WORK INSTRUCTIONS
Below is a listing; transcribe it exactly but without any images.

=== Section Start ===

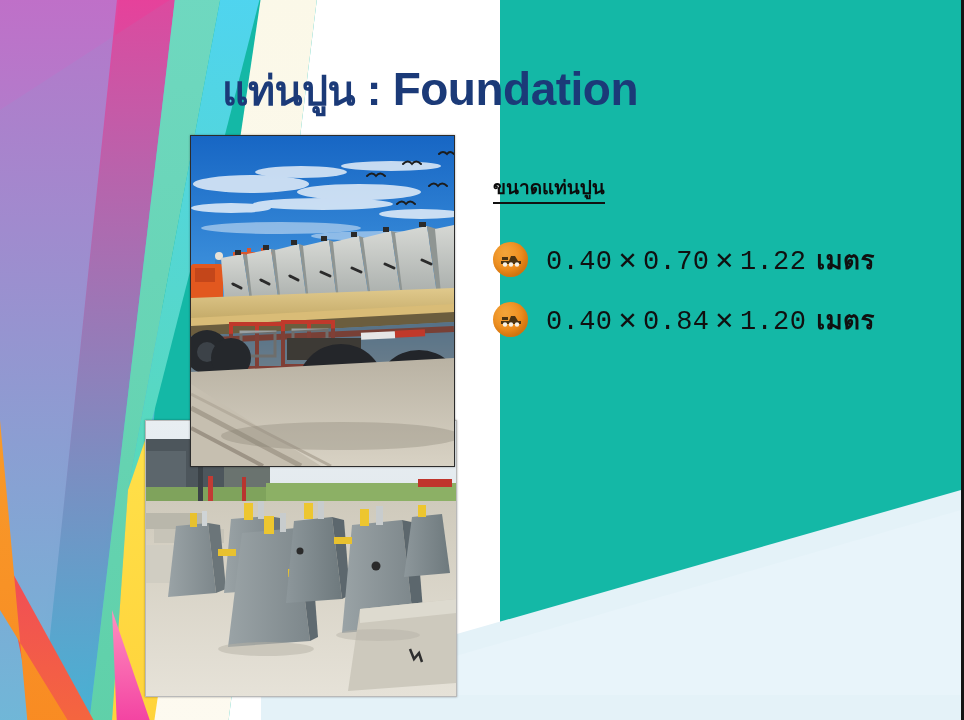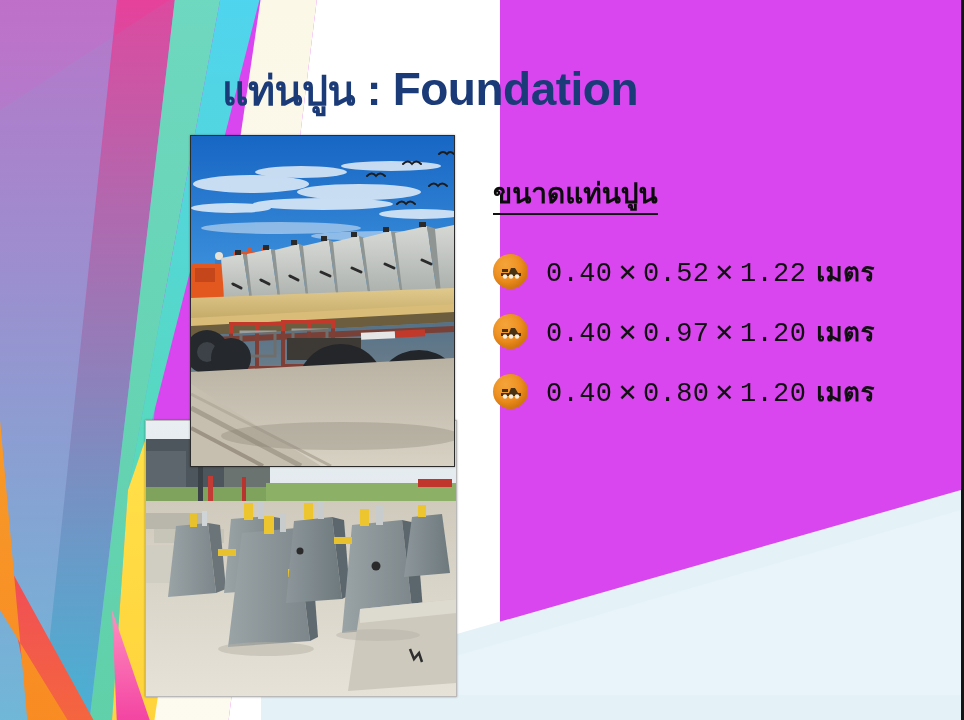--- a/index.html
+++ b/index.html
@@ -12,7 +12,7 @@
     width: 964px;
     height: 720px;
     overflow: hidden;
-    background: #d946ef;
+    background: #14b8a6;
     font-family: "Liberation Sans", "DejaVu Sans", sans-serif;
     border-right: 3px solid #151515;
     box-sizing: border-box;

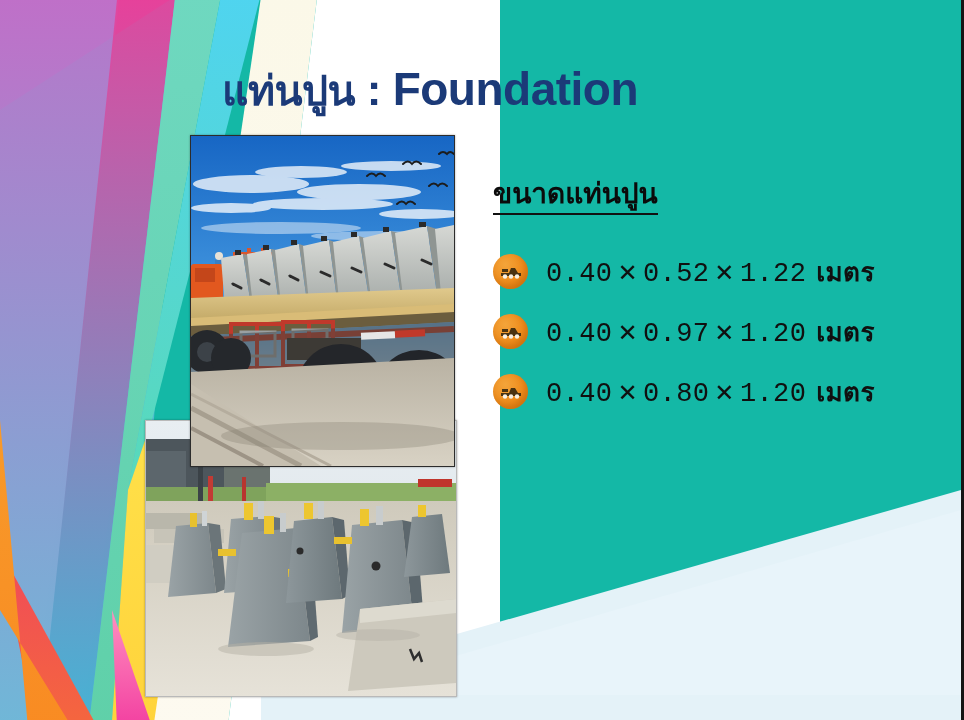--- a/index.html
+++ b/index.html
@@ -102,7 +102,7 @@
   }
   .spec-heading {
     font-family: "DejaVu Sans", "Liberation Sans", sans-serif;
-    font-size: 28px;
+    font-size: 19px;
     font-weight: bold;
     color: #0b0b0b;
     display: inline-block;

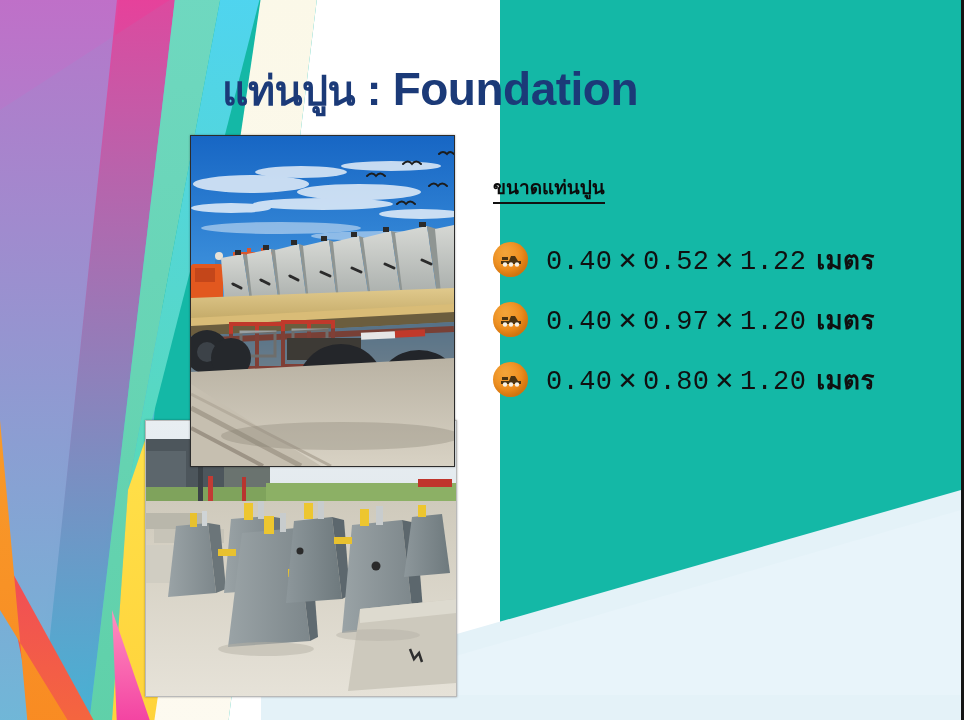--- a/index.html
+++ b/index.html
@@ -500,7 +500,7 @@
           </svg>
         </span>
         <span class="spec-text">
-          <span class="num">0.40</span><span class="x">✕</span><span class="num">0.52</span><span class="x">✕</span><span class="num">1.22</span><span class="unit">เมตร</span>
+          <span class="num">0.40</span><span class="x">✕</span><span class="num">0.70</span><span class="x">✕</span><span class="num">1.22</span><span class="unit">เมตร</span>
         </span>
       </div>
 

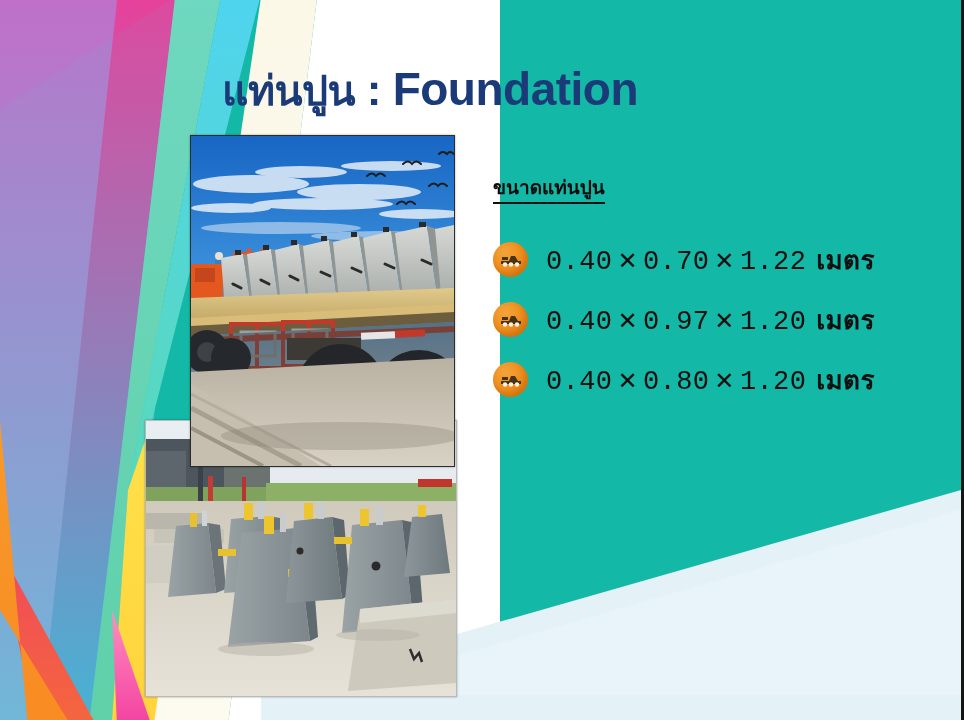--- a/index.html
+++ b/index.html
@@ -515,7 +515,7 @@
           </svg>
         </span>
         <span class="spec-text">
-          <span class="num">0.40</span><span class="x">✕</span><span class="num">0.97</span><span class="x">✕</span><span class="num">1.20</span><span class="unit">เมตร</span>
+          <span class="num">0.40</span><span class="x">✕</span><span class="num">0.84</span><span class="x">✕</span><span class="num">1.20</span><span class="unit">เมตร</span>
         </span>
       </div>
 

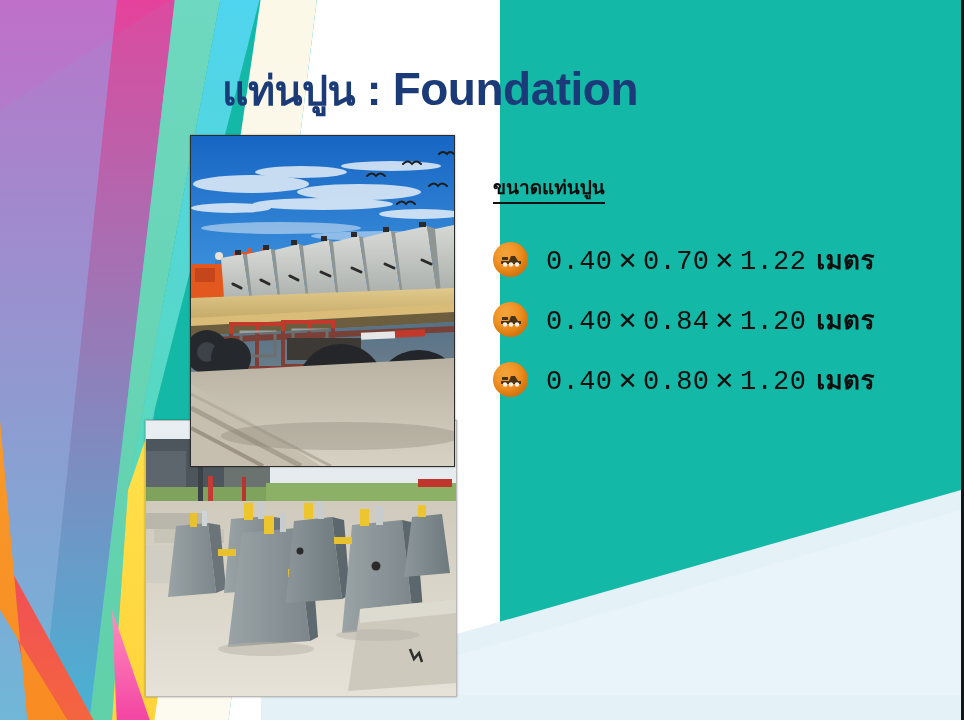--- a/index.html
+++ b/index.html
@@ -519,20 +519,6 @@
         </span>
       </div>
 
-      <div class="spec-row">
-        <span class="bullet-icon">
-          <svg width="22" height="15" viewBox="0 0 22 15" aria-hidden="true">
-            <path d="M1 9 h8 l2 -5 h4 l3 5 h3 v3 h-20 z" fill="#4a3312"></path>
-            <circle cx="5" cy="12.5" r="2.2" fill="#f6f1e6"></circle>
-            <circle cx="11" cy="12.5" r="2.2" fill="#f6f1e6"></circle>
-            <circle cx="17" cy="12.5" r="2.2" fill="#f6f1e6"></circle>
-            <rect x="2" y="5" width="6" height="3" fill="#4a3312"></rect>
-          </svg>
-        </span>
-        <span class="spec-text">
-          <span class="num">0.40</span><span class="x">✕</span><span class="num">0.80</span><span class="x">✕</span><span class="num">1.20</span><span class="unit">เมตร</span>
-        </span>
-      </div>
 
     </div>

=== Section End ===

REPLY TO THE TASK
--- a/index.html
+++ b/index.html
@@ -12,7 +12,7 @@
     width: 964px;
     height: 720px;
     overflow: hidden;
-    background: #d946ef;
+    background: #14b8a6;
     font-family: "Liberation Sans", "DejaVu Sans", sans-serif;
     border-right: 3px solid #151515;
     box-sizing: border-box;

--- a/index.html
+++ b/index.html
@@ -102,7 +102,7 @@
   }
   .spec-heading {
     font-family: "DejaVu Sans", "Liberation Sans", sans-serif;
-    font-size: 28px;
+    font-size: 19px;
     font-weight: bold;
     color: #0b0b0b;
     display: inline-block;

--- a/index.html
+++ b/index.html
@@ -500,7 +500,7 @@
           </svg>
         </span>
         <span class="spec-text">
-          <span class="num">0.40</span><span class="x">✕</span><span class="num">0.52</span><span class="x">✕</span><span class="num">1.22</span><span class="unit">เมตร</span>
+          <span class="num">0.40</span><span class="x">✕</span><span class="num">0.70</span><span class="x">✕</span><span class="num">1.22</span><span class="unit">เมตร</span>
         </span>
       </div>
 

--- a/index.html
+++ b/index.html
@@ -515,7 +515,7 @@
           </svg>
         </span>
         <span class="spec-text">
-          <span class="num">0.40</span><span class="x">✕</span><span class="num">0.97</span><span class="x">✕</span><span class="num">1.20</span><span class="unit">เมตร</span>
+          <span class="num">0.40</span><span class="x">✕</span><span class="num">0.84</span><span class="x">✕</span><span class="num">1.20</span><span class="unit">เมตร</span>
         </span>
       </div>
 

--- a/index.html
+++ b/index.html
@@ -519,20 +519,6 @@
         </span>
       </div>
 
-      <div class="spec-row">
-        <span class="bullet-icon">
-          <svg width="22" height="15" viewBox="0 0 22 15" aria-hidden="true">
-            <path d="M1 9 h8 l2 -5 h4 l3 5 h3 v3 h-20 z" fill="#4a3312"></path>
-            <circle cx="5" cy="12.5" r="2.2" fill="#f6f1e6"></circle>
-            <circle cx="11" cy="12.5" r="2.2" fill="#f6f1e6"></circle>
-            <circle cx="17" cy="12.5" r="2.2" fill="#f6f1e6"></circle>
-            <rect x="2" y="5" width="6" height="3" fill="#4a3312"></rect>
-          </svg>
-        </span>
-        <span class="spec-text">
-          <span class="num">0.40</span><span class="x">✕</span><span class="num">0.80</span><span class="x">✕</span><span class="num">1.20</span><span class="unit">เมตร</span>
-        </span>
-      </div>
 
     </div>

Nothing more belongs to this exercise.